La marmotte, logo du festival avec l'un des groupes programmés cette année : "La caravane passe". / © Festival des Campagnes
La marmotte, logo du festival avec l'un des groupes programmés cette année : "La caravane passe". / © Festival des Campagnes

Organisé depuis 2004 à Saint-Laurent-Nouan, le festival n'aura pas de 15ème édition, faute de pouvoir rentrer dans ses frais. 

Par Yacha Hajzler

"Ce que j’ai à vous dire c’est que je vous aime, et que je suis fier de tout ce qu’on a fait, et que..." Sa fille dans les bras, ému presque aux larmes, Luc Friesse a bien du mal à poursuivre. L'organisateur doit annoncer la fin du Festival des Campagnes, après 14 ans d'existence.

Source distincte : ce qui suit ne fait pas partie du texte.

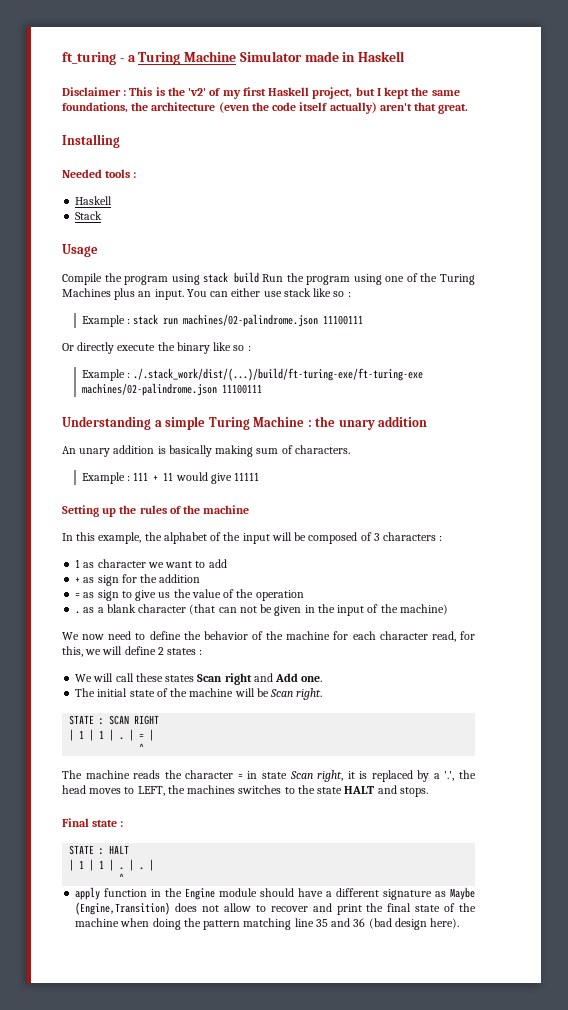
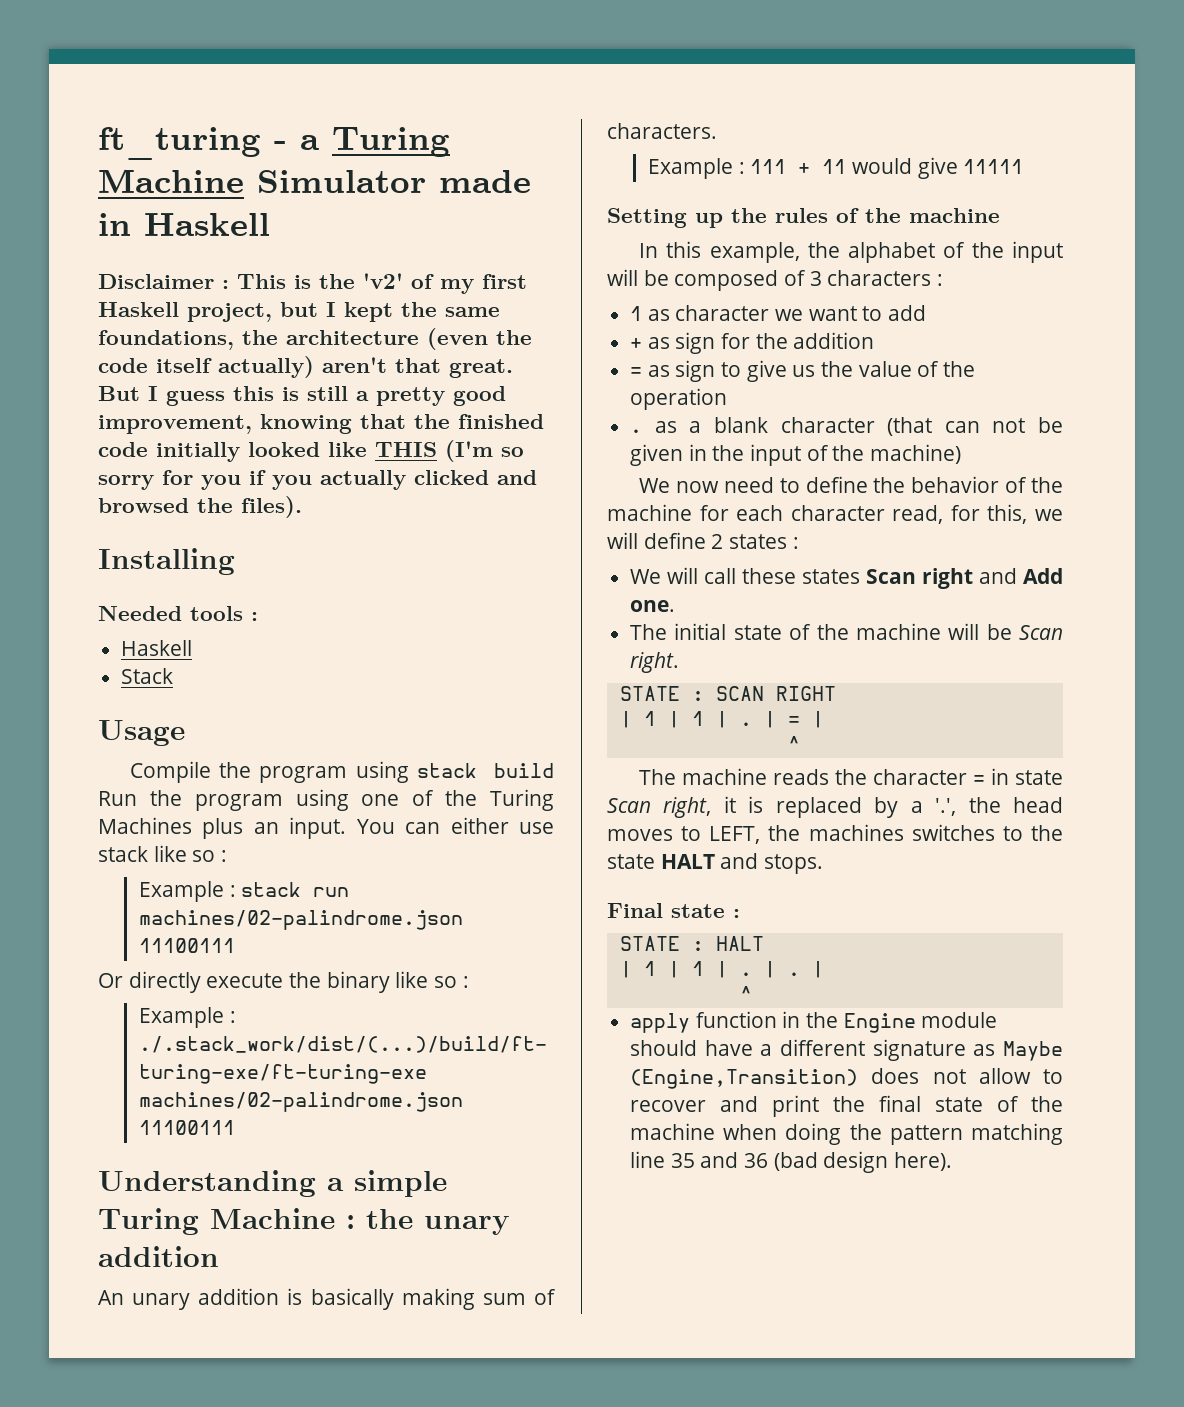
(469, 109) none -> [98,386,506,406] [98,414,544,434] [98,440,524,462] [98,470,537,490] [98,496,302,518] But I guess this is still a pretty good improvement, knowing that the finished code initially looked like THIS (I'm so sorry for you if you actually clicked and browsed the files).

Depuis 2004, ce festival rock bien connu du Loir-et-Cher se tenait chaque année à Saint-Laurent-Nouan, tant bien que mal. L'année 2012 avait déjà été déficitaire. L'année 2016 également, à l'issue de laquelle l'association avait lancé un financement participatif pour assurer sa survie. Mais, à l'issue de la 14ème édition, il manquera plus de 10 000 euros dans les caisses. Trop dur de redresser la barre, pour les organisateurs et bénévoles. 
 

"Tout ne peut pas durer éternellement"


"Les groupes ne vendent plus de CD. Donc, ce qui leur permet de gagner de l’argent, c’est les tournées. Du coup, les cachets augmentent, pour le même type de notoriété, d’envie, le prix est multiplié par deux ou trois. C’est une courbe qui croise la baisse de fréquentation, des gens qui consomment de plus en plus de "gros" festivals" analyse Luc Friesse. 

Le festival espérait réunir environ 800 personnes ces 25 et 26 octobre, un chiffre finalement divisé par deux chaque soir, alors que des Goliath comme le festival électro Chambord x Cercle parviennent à drainer plus de 20 000 personnes. 

"C’est de l’émotion, mais la vie avance et tout ne peux pas durer éternellement" tempère de son côté Franck Niederoest, co-créateur du festival. L'équipe doit désormais choisir de dissoudre l'association, ou affronter une liquidation judiciaire. Un scénario qui devrait pouvoir être évité grâce au soutien des partenaires. En espérant que peut-être, un jour, quatre copains comme eux reprennent le flambeau.